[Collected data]
—————

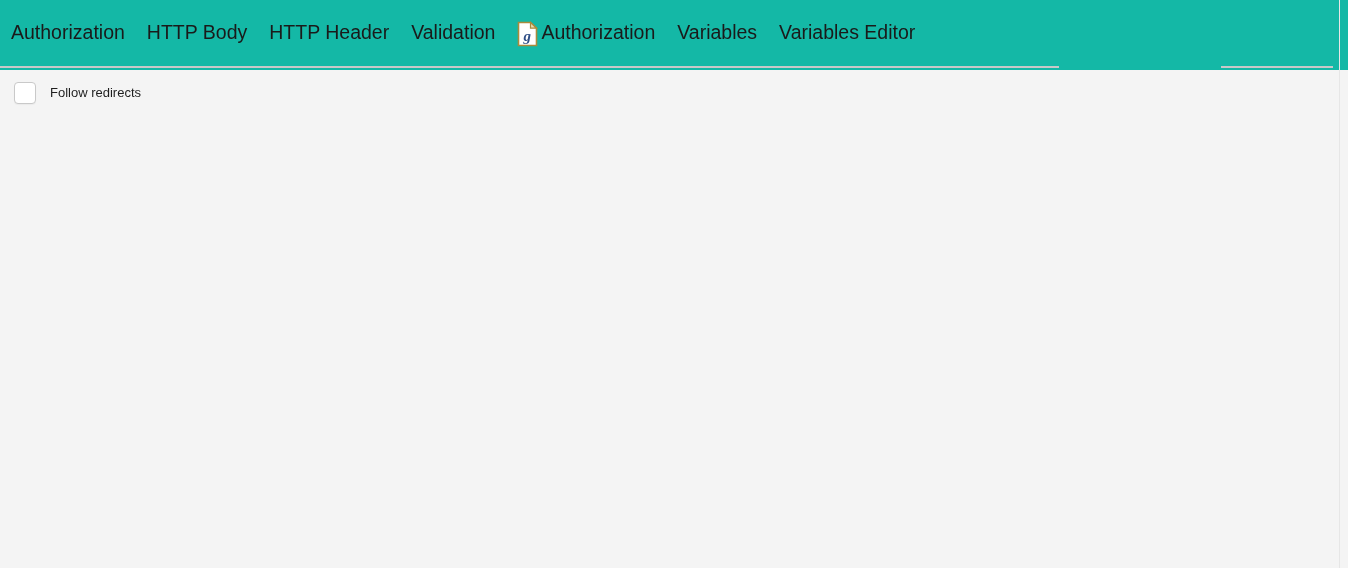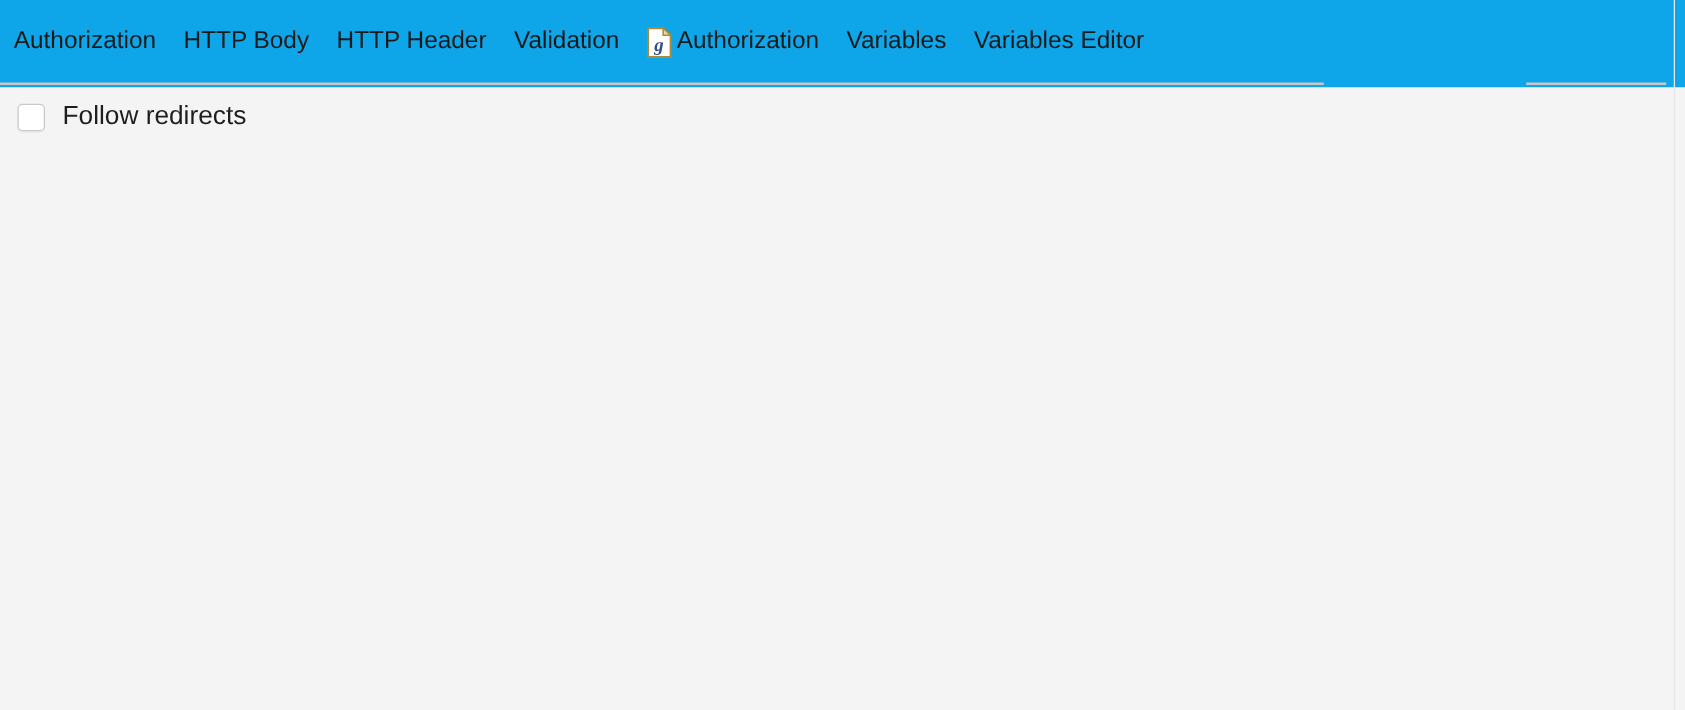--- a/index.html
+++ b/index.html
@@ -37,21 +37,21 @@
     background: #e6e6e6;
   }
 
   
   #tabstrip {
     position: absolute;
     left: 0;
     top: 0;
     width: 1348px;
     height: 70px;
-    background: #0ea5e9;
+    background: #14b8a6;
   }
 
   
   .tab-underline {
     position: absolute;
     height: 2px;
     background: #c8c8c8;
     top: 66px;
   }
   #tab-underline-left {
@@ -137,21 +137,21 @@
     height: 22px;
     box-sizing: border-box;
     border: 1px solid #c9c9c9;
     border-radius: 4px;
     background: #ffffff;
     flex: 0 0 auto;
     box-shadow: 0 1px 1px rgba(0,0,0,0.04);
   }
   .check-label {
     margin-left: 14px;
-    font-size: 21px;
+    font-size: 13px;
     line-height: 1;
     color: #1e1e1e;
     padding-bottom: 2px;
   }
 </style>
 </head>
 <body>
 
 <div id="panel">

—————

■ WORK INSTRUCTIONS:
Find the lines above holding the word "background" and show them.

■ RESULT OF THE EXERCISE:
     background: #e6e6e6;
-    background: #0ea5e9;
+    background: #14b8a6;
     background: #c8c8c8;
     background: #ffffff;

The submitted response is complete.